In Late, a ghost story about a gay writer in postwar Cambridge, the dead protagonist befriends a student, who – wondering why she’s been chosen by him – runs through a mental checklist of supernatural plotlines in Hamlet, Macbeth, Dickens and Oscar Wilde, before deciding that none of them shed any light. Time wasted again, but not, apparently, for Rushdie, who once more has contrived a way to let us know he’s on first-name terms with the greats. Here is not only “Franz K” but “Ludwig van, Wolfgang A”, and others. “Guess what, René?” says one narrator, assessing Descartes’s theory of mind: “Mostly right.” “TS Eliot... said ‘In my beginning is my end.’ Well, Tom, agree to disagree.”
The relentless self-positioning sets a high bar for Rushdie’s own literary powers that is rarely met. Here’s how the aforementioned Cambridge student falls for a boyfriend: “He had been at school in Paris during les événements, the student uprising, the night of the barricades, the general strike, and then de Gaulle’s crushing victory in the elections, which ended the revolt... She listened quietly… A moment later, somehow, they were embracing.”

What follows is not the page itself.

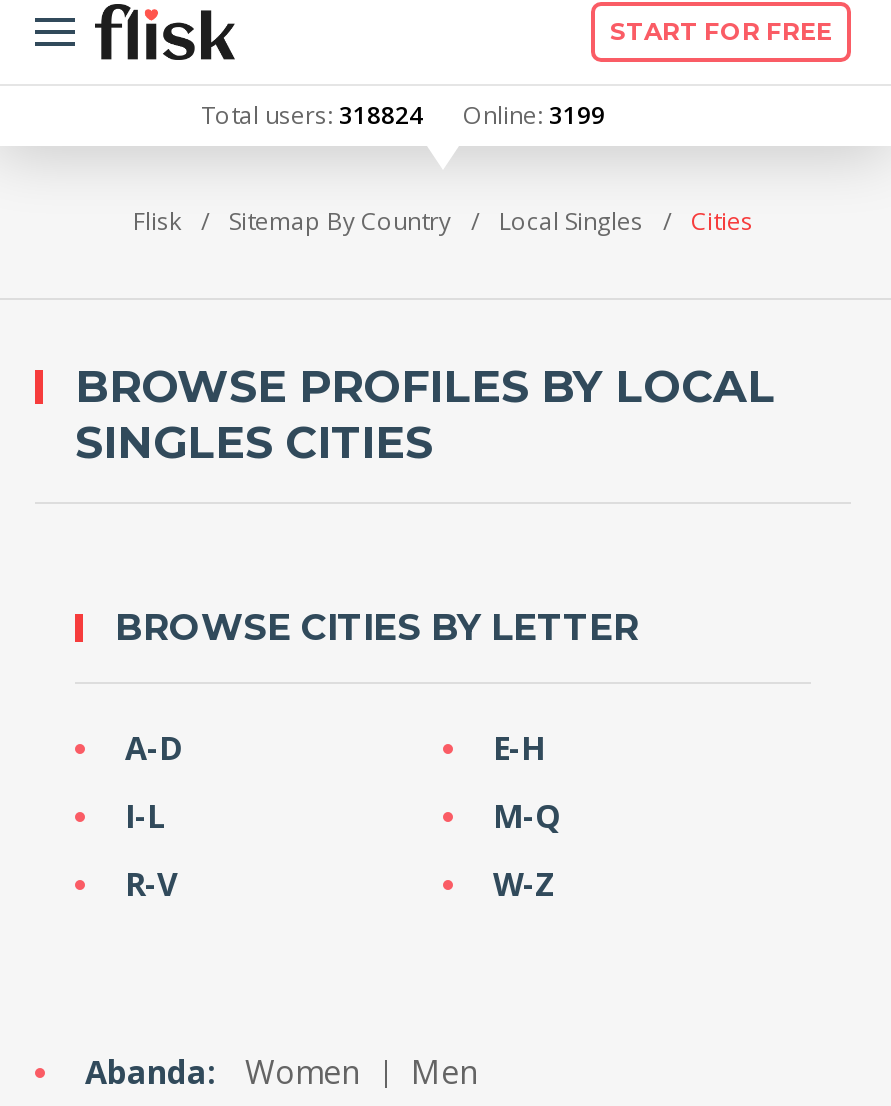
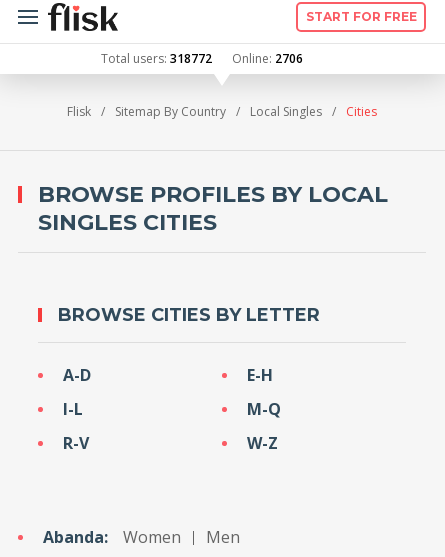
[201,98,423,132] Total users: 318824 -> [101,50,212,67] Total users: 318772
[463,98,605,132] Online: 3199 -> [232,50,303,67] Online: 2706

Rushdie offers noise and bombast as substitutes for character, scene-setting and drama
This is storytelling straight off the peg – no dynamic action, no telling detail truly noticed, as Knife did so spectacularly – and the laziness isn’t confined to the new work. The opening story, In the South, about two retired 81-year-olds, looks at first glance like an eyewitness report from the frontlines of old age – “the daily penances of bowel and urethra, of back and knee” – but it was first published in 2009, when Rushdie was still very much a man about town, his love life splashed across gossip columns.
It begins when the central duo steps out on to neighbouring balconies in the morning “like characters in an ancient tale” – what was that about ways of making yourself feel significant? When the friends first speak, we get synopsis in place of dialogue: “Their words were not new. These were ritual speeches, obeisances to the new day, offered in call-and-response format, like the rhythmic dialogues or ‘duels’ of the virtuosi of Carnatic music during the annual December festival.”
There’s that reflex, again: looking past the subject, telling us not what it is, but what it’s like, with reference to everything he knows about art, film, literature, music, but not seeing what’s actually in front of him. A measure of respite comes from the longest story here, The Musician of Kahani, set in Mumbai between the late 90s and the Covid-19 pandemic. Mixing fable with social satire, it turns on the revenge taken by a gifted pianist when her marriage to a cricket star runs aground. Propelled by cartoonish villainy and justice, it’s simple but effective – not free from the defects prevailing elsewhere, but a satisfying tale, by far the book’s best. Even its self-referential tricksiness is poignant: narrated by Rushdie, the story calls back to Midnight’s Children (1981) and the Bombay of his youth: “Many of the stories I have told were born here. I think this will be the last such story. It’s... almost time to sleep.”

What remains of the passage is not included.